An estimated 1.5 million Jews were murdered by Nazi troops and its auxiliary forces in eastern Europe in the Shoah by bullets.

The conference at Wannsee, where the final solution was discussed, didn't come until seven months after the launch of Barbarossa, and while so-called 'gas vans' were used in eastern Europe the overwhelming majority of the killing was done with guns.

And a surprising number of the killers were not German, but Ukrainians, Latvians and Lithuanians.

It's an appropriate time then to watch the excellent Netflix series, Einsatzgruppen: The Nazi Death Squads.

The Einsatzgruppen and its auxiliaries, mostly drawn from the ranks of police officers, did their work behind the front lines following the initially triumphant German army.

Directed by Himmler, their job was to annihilate the Jews and Bolsheviks.

This often involved recruiting local units of fascist supporters, nationalists, anti-Bolsheviks, anti-Semites and opportunists who thought this might be the best way to stay alive.

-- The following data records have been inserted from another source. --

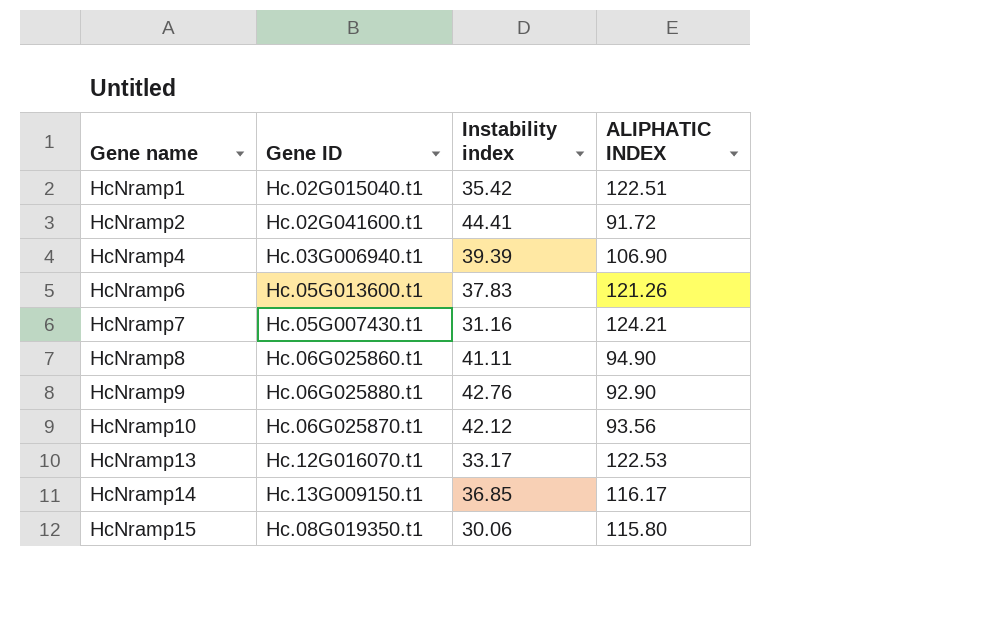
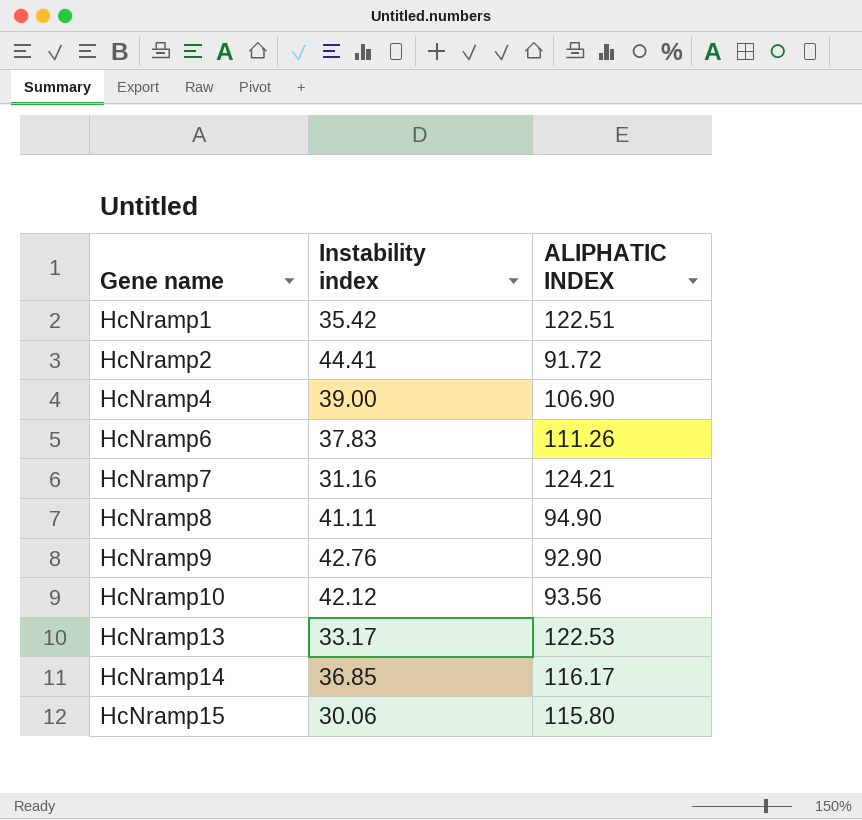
column Gene ID | position: 2 -> none
HcNramp4 | Instability index: 39.39 -> 39.00
HcNramp6 | ALIPHATIC INDEX: 121.26 -> 111.26

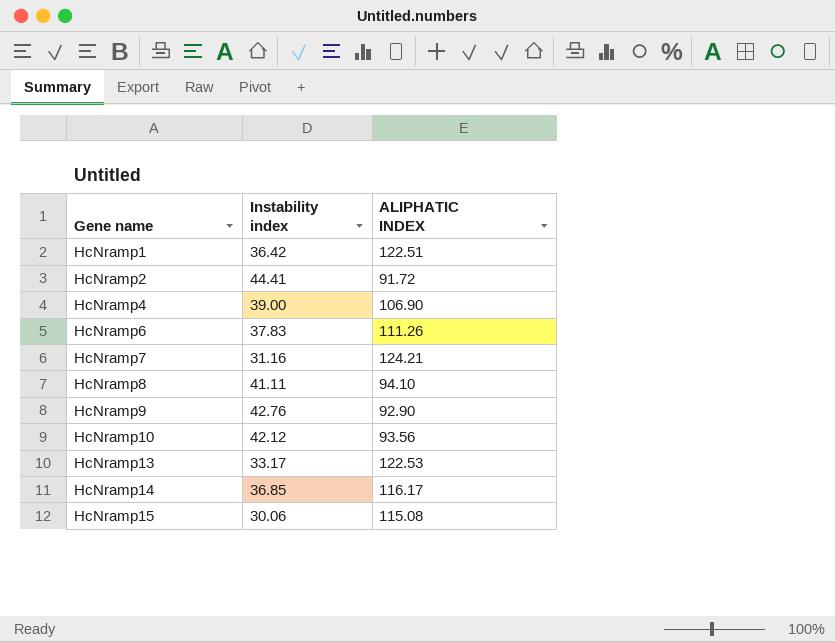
HcNramp1 | Instability index: 35.42 -> 36.42
HcNramp8 | ALIPHATIC INDEX: 94.90 -> 94.10
HcNramp15 | ALIPHATIC INDEX: 115.80 -> 115.08

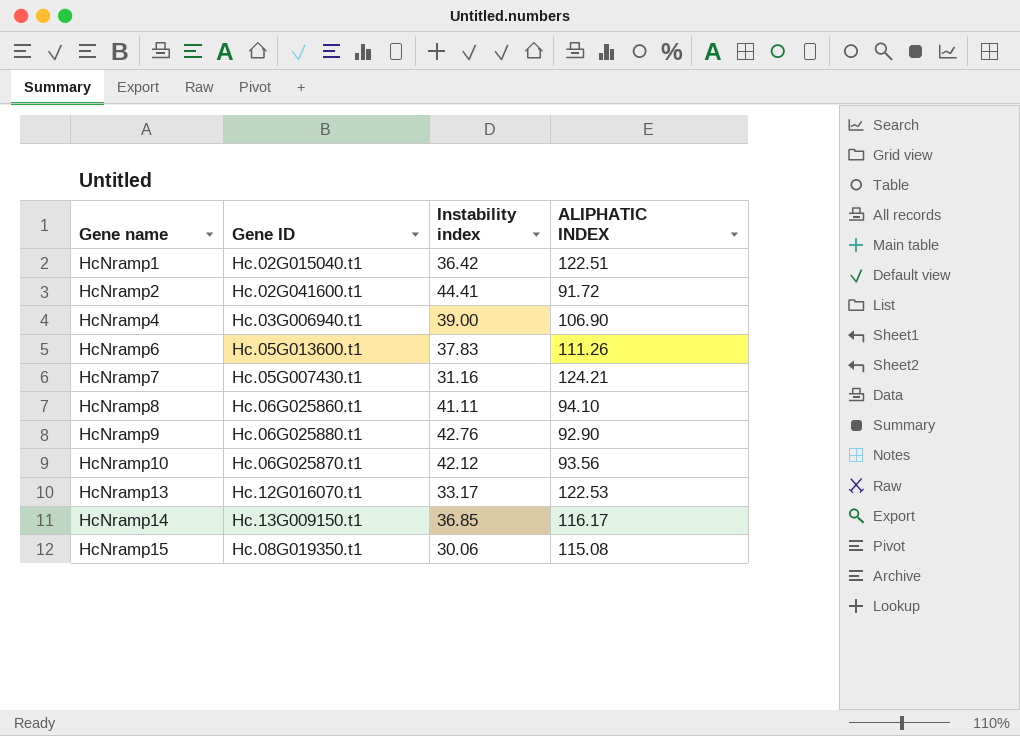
column Gene ID | position: none -> 2

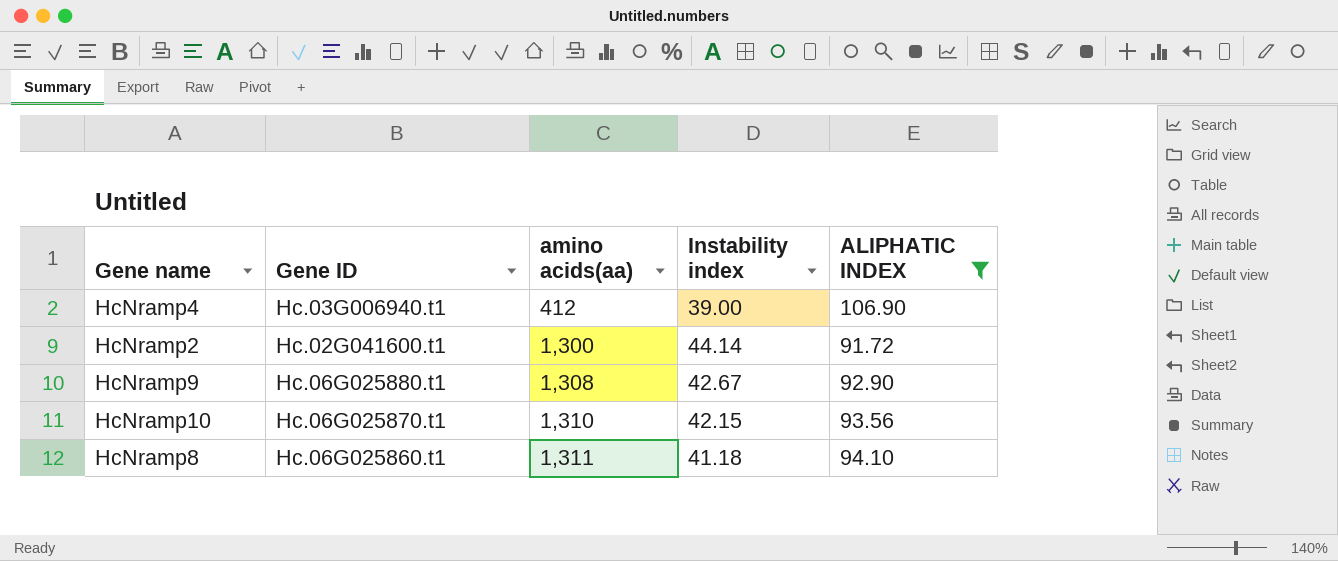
filter: none -> ALIPHATIC INDEX <= 106.90
row order: Gene name ascending -> amino acids(aa) ascending
column amino acids(aa) | position: none -> 3
HcNramp2 | Instability index: 44.41 -> 44.14
HcNramp9 | Instability index: 42.76 -> 42.67
HcNramp10 | Instability index: 42.12 -> 42.15
HcNramp8 | Instability index: 41.11 -> 41.18

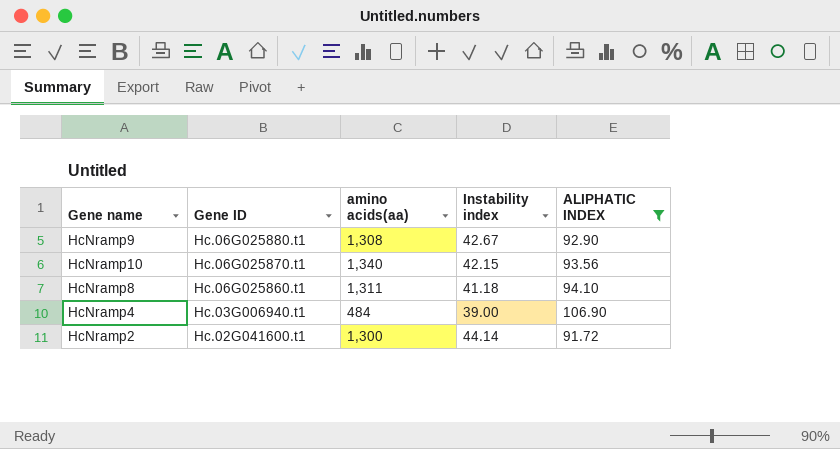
row order: amino acids(aa) ascending -> Gene ID descending
HcNramp10 | amino acids(aa): 1,310 -> 1,340
HcNramp4 | amino acids(aa): 412 -> 484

Jewish people were rounded up and taken to remote places, such as forests, quarries or ravines, and shot. Because the Nazis were obsessed with order, there was a system to the killing.

Mothers had to hold their children aloft to be shot first and then the parents. In some places the victims stood at the edge of the burial grounds in a line before being shot, while in others they had to lie down on corpses to be shot in turn.

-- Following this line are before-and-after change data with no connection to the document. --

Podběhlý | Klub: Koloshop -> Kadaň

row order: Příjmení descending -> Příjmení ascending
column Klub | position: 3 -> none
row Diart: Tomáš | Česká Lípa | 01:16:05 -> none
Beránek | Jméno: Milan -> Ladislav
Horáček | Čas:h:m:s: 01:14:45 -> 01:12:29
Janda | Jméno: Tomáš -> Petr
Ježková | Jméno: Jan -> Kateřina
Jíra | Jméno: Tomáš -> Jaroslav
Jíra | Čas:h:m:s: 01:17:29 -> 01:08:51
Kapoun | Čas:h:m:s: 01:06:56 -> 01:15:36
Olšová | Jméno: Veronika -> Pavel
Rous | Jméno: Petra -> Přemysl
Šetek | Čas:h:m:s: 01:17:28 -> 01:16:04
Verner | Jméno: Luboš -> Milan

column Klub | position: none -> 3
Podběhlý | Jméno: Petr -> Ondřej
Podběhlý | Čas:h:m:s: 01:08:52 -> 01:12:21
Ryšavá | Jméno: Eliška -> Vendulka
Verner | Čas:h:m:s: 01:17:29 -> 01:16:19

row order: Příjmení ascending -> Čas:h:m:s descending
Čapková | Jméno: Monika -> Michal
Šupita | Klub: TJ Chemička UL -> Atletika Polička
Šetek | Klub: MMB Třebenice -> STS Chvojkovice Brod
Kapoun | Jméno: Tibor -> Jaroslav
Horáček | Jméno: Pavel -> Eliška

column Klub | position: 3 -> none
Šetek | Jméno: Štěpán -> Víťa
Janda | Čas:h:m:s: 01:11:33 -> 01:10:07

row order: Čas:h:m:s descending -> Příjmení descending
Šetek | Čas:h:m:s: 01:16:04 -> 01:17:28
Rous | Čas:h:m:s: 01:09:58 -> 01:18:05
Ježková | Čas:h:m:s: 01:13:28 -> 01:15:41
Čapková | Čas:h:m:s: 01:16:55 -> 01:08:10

When the killing was done the mass graves would be filled with soil.

The list of massacre sites is enormous but includes Babi Yar, outside Kiev, where in late September 1941 more than 33,000 Jews were murdered in two days.

Enormous numbers will also killed at Ponary Forest, outside Vilnius; The Ninth Fort at Kaunus, Lithuania and the Pripet Marshes in western Ukraine.

The four-part Einsatzgruppen documentary has hidden camera footage of aged Nazis and eastern European collaborators admitting their involvement, but also, in footage clearly filmed some time ago, old men asking for forgiveness.

One killer sought to excuse himself by admitting he shot children, but that he did so in mercy, to save them being buried alive in the pits.

When the war started to turn against the Germans the SS decided it needed to hide the massacres and created the Sonderaktion 1005 which ordered groups of Jews to exhume the bodies, burn them and grind the bones into dust.

The Jews who carried out this task were then destroyed in the same way in an attempt to remove all evidence.

While it is our duty to remember the evils carried out in the lifetimes of many of our older relatives, an equally important reminder from Einsatzgruppen: The Nazi Death Squads is that you don't need to be evil to do inhuman acts.

The leaders of the Einsatzgruppen were generally well educated, with the majority in one battalion holding PhDs and many of their men ordinary policeman who followed orders which included the cold-blooded murder of innocent children.

It's easy to be appalled at what the Nazi unleashed and assure ourselves that we would resist, we would be incapable of such actions in any circumstances.

But the frightening evidence of the Holocaust and many other genocides is that the most ordinary of people are capable of the most appalling things.